# Directions
Retype the line with "total: 354.00 -> 229.20" exactly. Then retype every line after it through the end of the entries below, and nothing more, leaving out pictures.

# Provided records
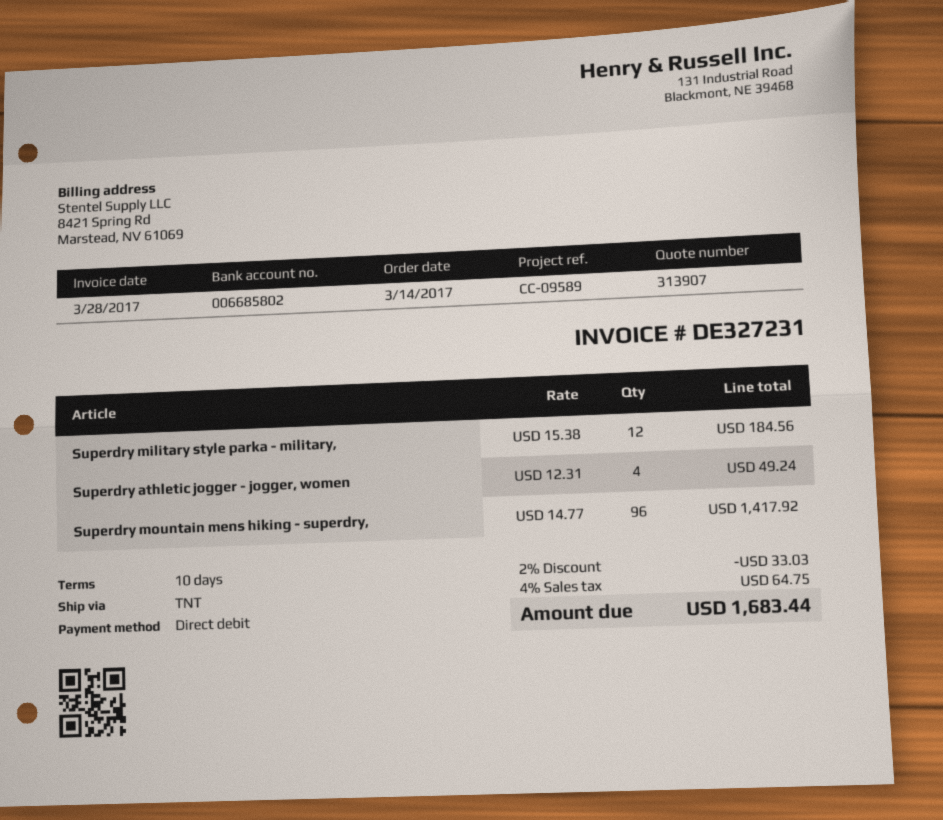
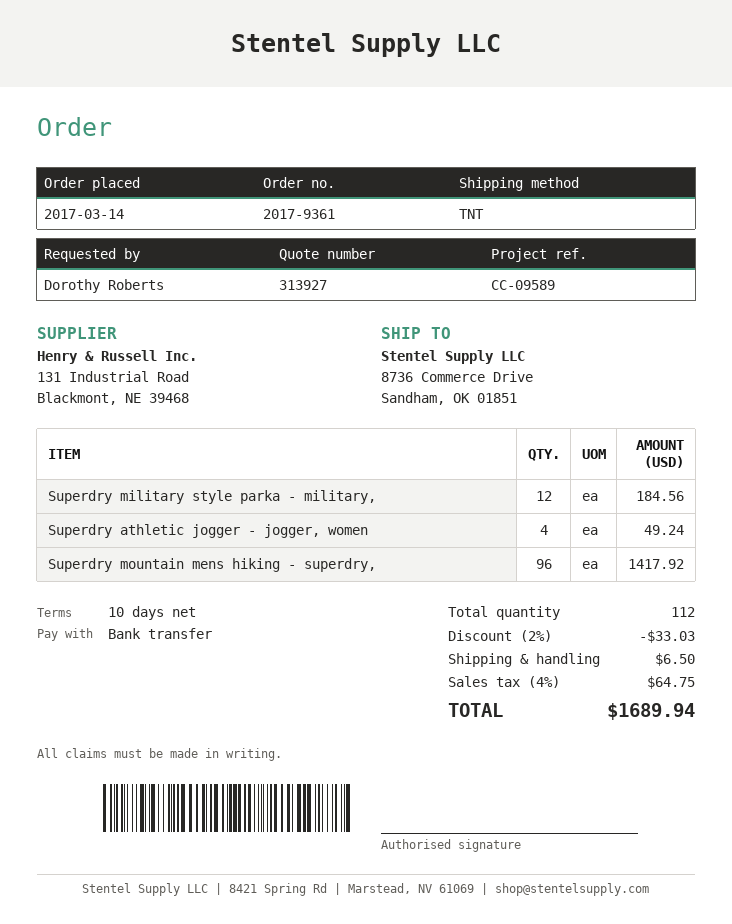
quote number: 313907 -> 313927
payment method: direct debit -> bank transfer
shipping: none -> 6.50
total: 1683.44 -> 1689.94

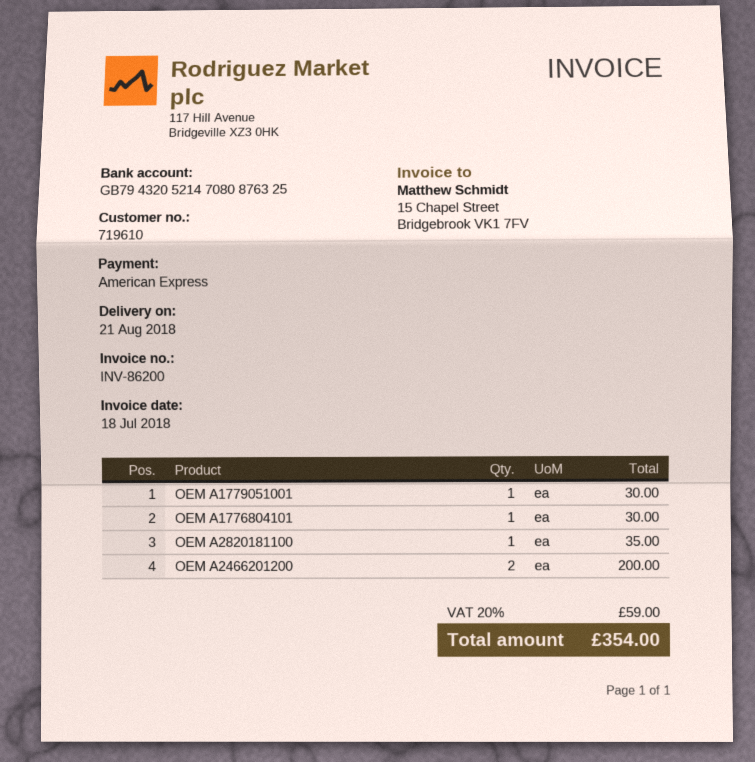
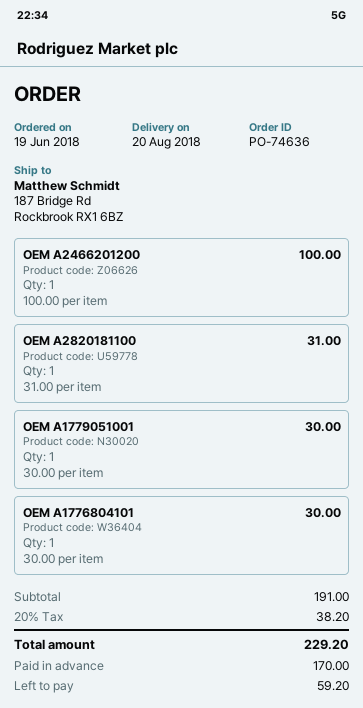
delivery date: 2018-08-21 -> 2018-08-20
OEM A2820181100: 1 for 35.00 -> 1 for 31.00
OEM A2466201200: 2 for 200.00 -> 1 for 100.00
tax: 20% = 59.00 -> 20% = 38.20
total: 354.00 -> 229.20

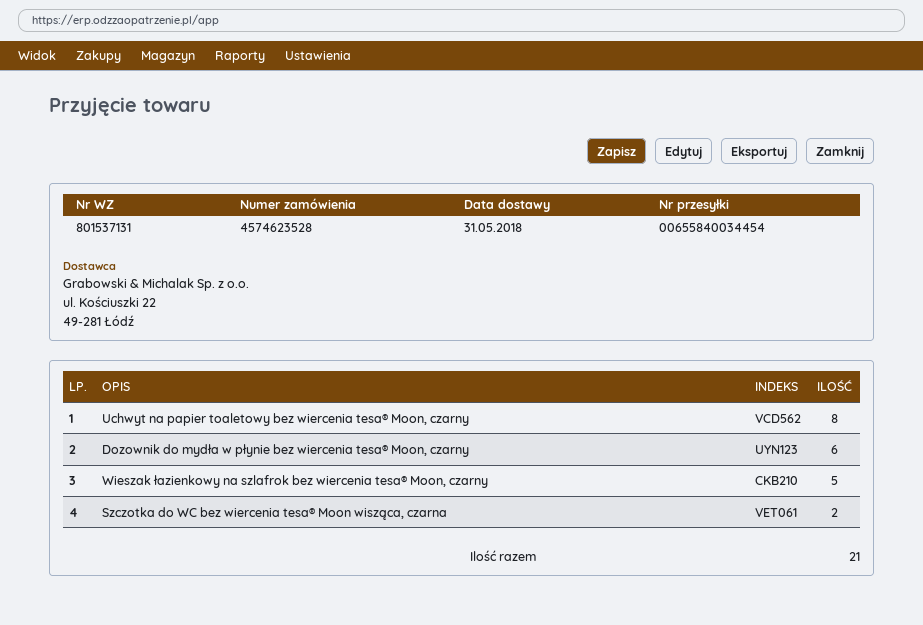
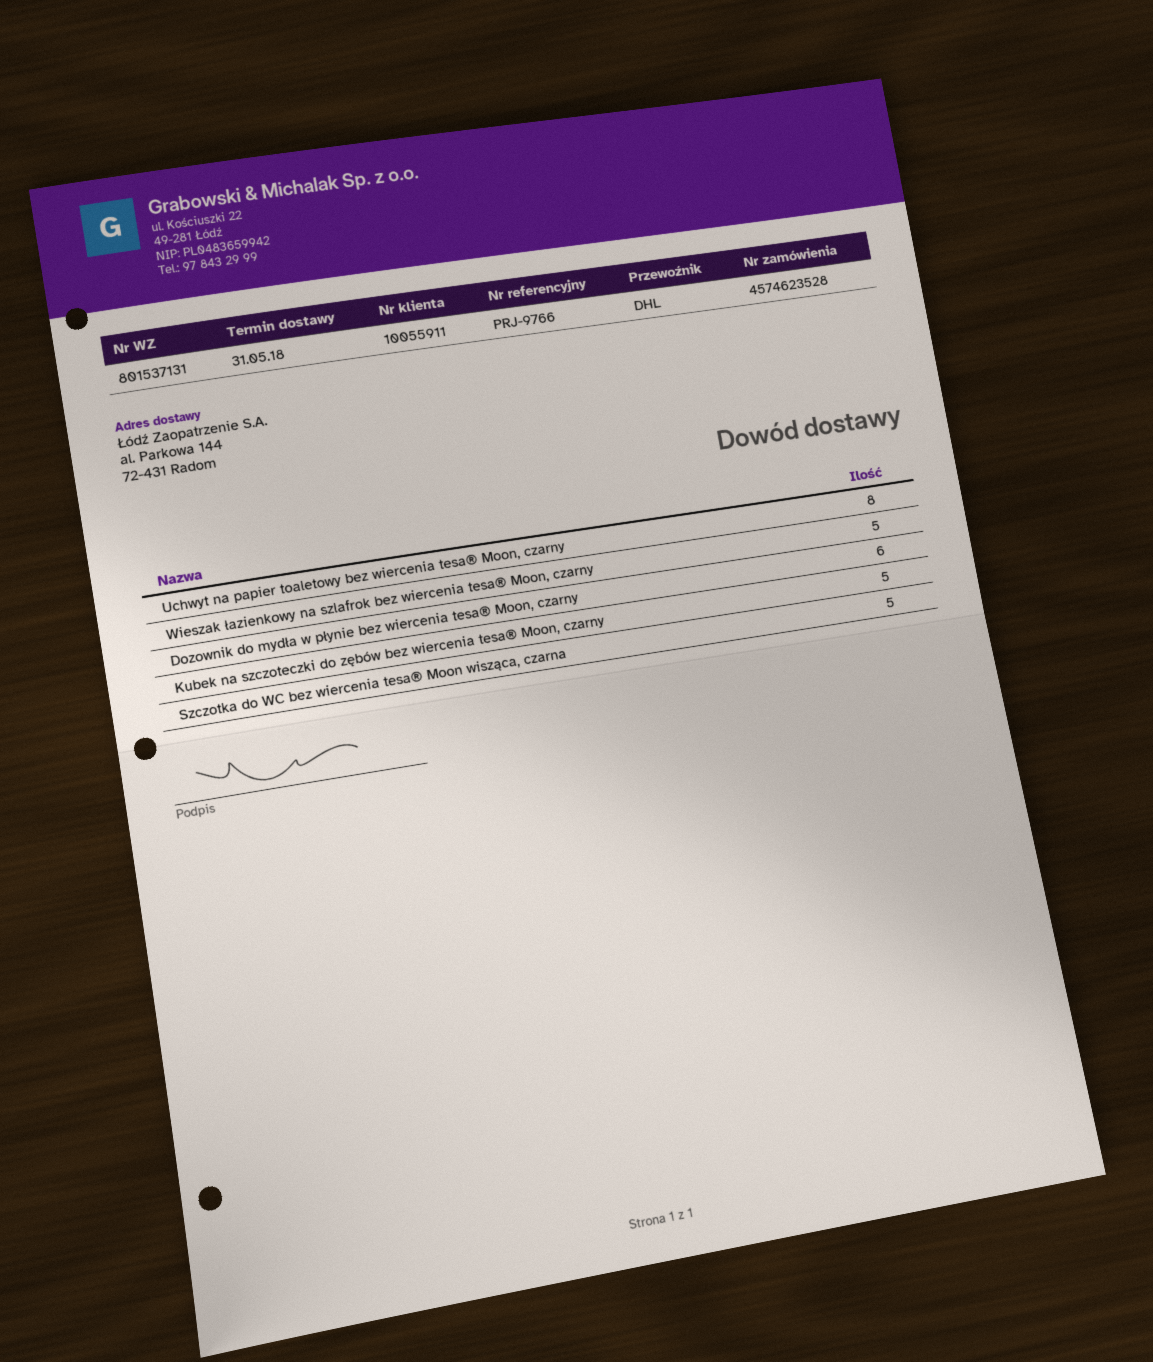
Szczotka do WC bez wiercenia tesa® Moon wisząca, czarna: 2 -> 5
Kubek na szczoteczki do zębów bez wiercenia tesa® Moon, czarny: none -> 5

# Response area
total: 354.00 -> 229.20

Szczotka do WC bez wiercenia tesa® Moon wisząca, czarna: 2 -> 5
Kubek na szczoteczki do zębów bez wiercenia tesa® Moon, czarny: none -> 5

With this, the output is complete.